Por último y no menos importante hay que mencionar como reto final la necesidad de asegurar la mano de obra para la campaña agrícola de la provincia de Huelva. La campaña de frutos rojos y cítricos de la provincia se cubre aproximadamente con un 60% de mano de obra europea (residentes en España y personal proveniente de Rumanía y Bulgaria fundamentalmente) y un 40% de mano de obra de terceros países (Subsaharianos residentes en España, marroquíes y Ecuador y Honduras como experiencia piloto este año).

El próximo 12 de enero comienza la llegada de las primeras 842 mujeres de Marruecos desde el Puerto de Algeciras. Los días 19, 21 y 28 de enero continuarán las llegadas y se terminará en febrero con el resto del contingente (hasta aproximadamente 12.000 personas) con dos ferris semanales. La gestión adecuada del contingente y la apertura o cierre de la frontera con Marruecos son los condicionantes con los que se cuenta en esta campaña para cubrir la necesaria aportación de jornadas de trabajo que los frutos rojos y los cítricos necesitan.

Por otra parte, ya está trabajando el primer grupo de personas de la experiencia piloto del contingente GECCO que viene de Ecuador y Honduras para trabajar por primera vez en la campaña. Irán llegando escalonadamente hasta cumplir las 250 personas de Ecuador y 250 de Honduras y servirá de evaluación para un posible aumento del contingente en campañas posteriores si todo va bien. Esta experiencia supone un complemento al contingente de Marruecos y UPA Huelva espera que pueda extenderse a más países dado que, más allá de cualquier análisis, hay que tener en cuenta que la mayoría de los productos agrícolas son perecederos y se debe de disponer de una mano de obra suficiente y cualificada que cubra las necesidades de cada campaña, si no el abastecimiento de los mercados estaría en peligro.
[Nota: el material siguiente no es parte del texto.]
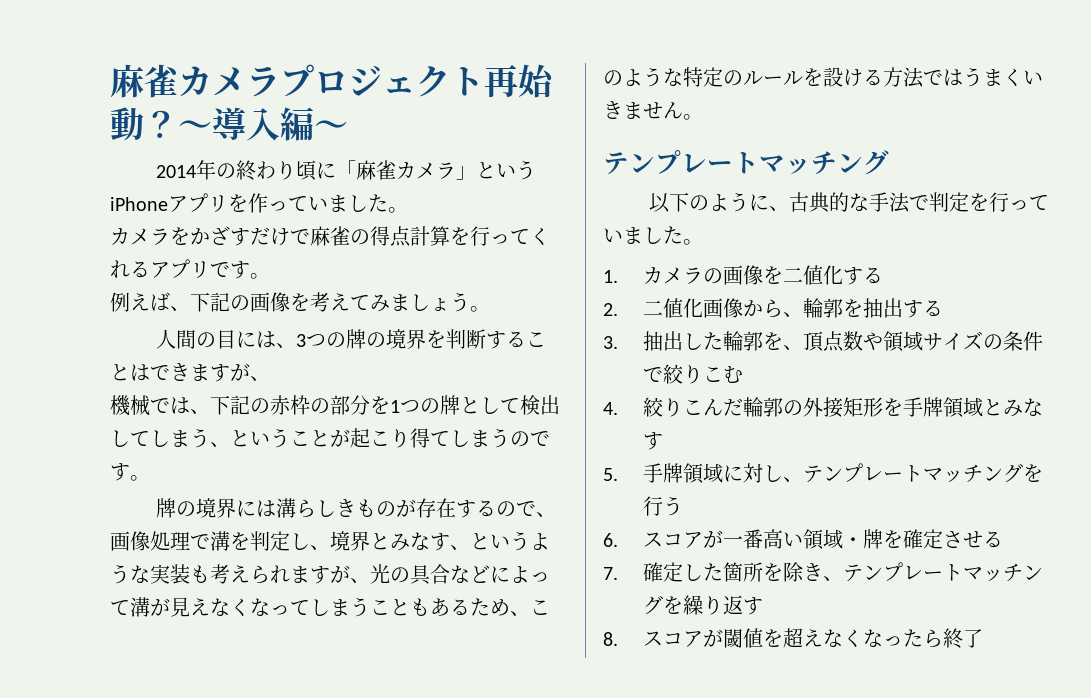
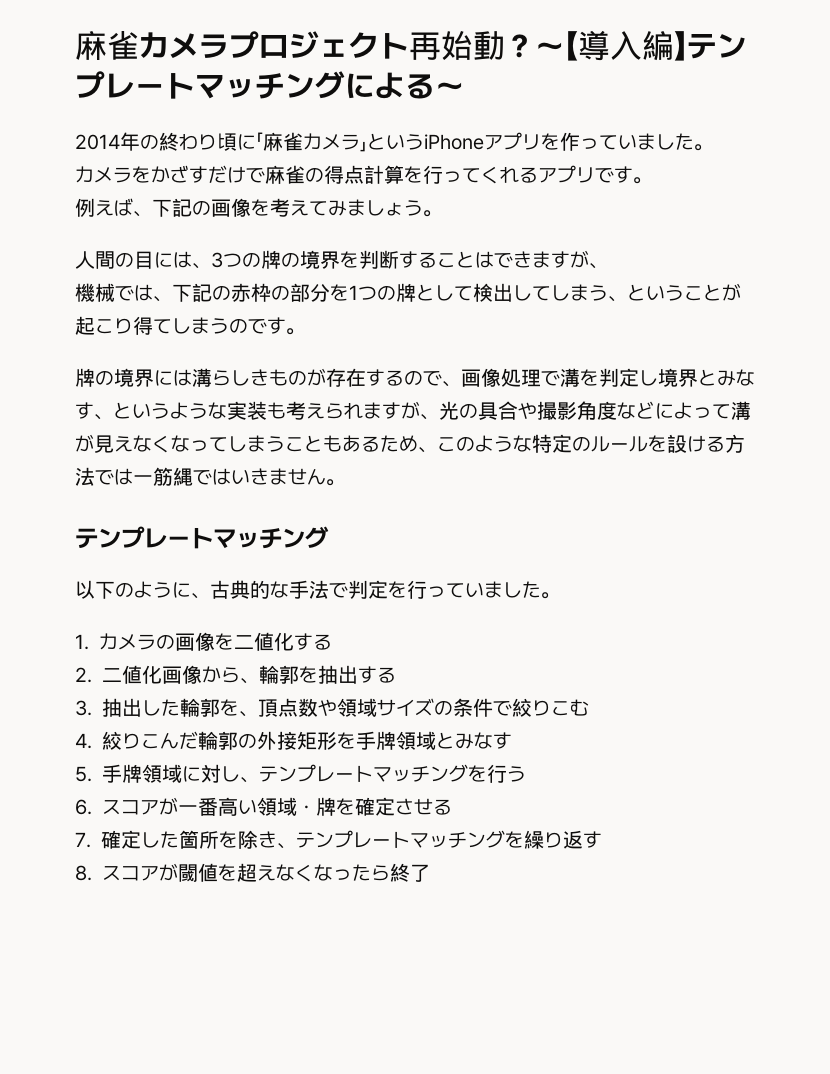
- 〜導入編〜
+ 〜【導入編】テンプレートマッチングによる〜
- 牌の境界には溝らしきものが存在するので、画像処理で溝を判定し、境界とみなす、というような実装も考えられますが、光の具合などによって溝が見えなくなってしまうこともあるため、このような特定のルールを設ける方法ではうまくいきません。
+ 牌の境界には溝らしきものが存在するので、画像処理で溝を判定し境界とみなす、というような実装も考えられますが、光の具合や撮影角度などによって溝が見えなくなってしまうこともあるため、このような特定のルールを設ける方法では一筋縄ではいきません。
Como aspecto adicional a mencionar cabe destacar que UPA pide al ministro de Consumo que “rectifique o dimita” tras un nuevo ataque a la ganadería en una entrevista en “The Guardian”. Esta exigencia de la organización se justifica por unas palabras “basadas en falsedades, torpes, miopes y que pueden tener nefastos efectos en las exportaciones españolas de productos cárnicos”.

UPA ha invitado a este ministro a dejar de atacar al sector ganadero y centrarse en defender la dieta mediterránea, una de las más saludables del mundo, que está basada en el consumo de frutas, hortalizas, cereales, lácteos, aceite de oliva, y por supuesto carne.

UPA ha recordado que, en algunas de las zonas de España más afectadas por el despoblamiento, como las zonas remotas y de montaña (como la sierra de Huelva), son los ganaderos y ganaderas los que hacen frente al ‘reto demográfico’. “Los ganaderos producimos alimentos de la máxima calidad para ser consumidos dentro y fuera de nuestras fronteras, al tiempo que luchamos contra el cambio climático, mantenemos limpio el monte y aprovechamos los recursos de forma sostenible. Esa es la realidad de la ganadería en España”, han explicado. Por todo esto UPA solicita la rectificación o dimisión del ministro Garzón.

UPA Huelva desea que este año estas necesidades tan imprescindibles para los agricultores/as y ganaderos/as y también para el resto de la sociedad se acometan de forma rápida y efectiva. De ello depende la viabilidad de muchas explotaciones en la provincia y el futuro del campo de Huelva.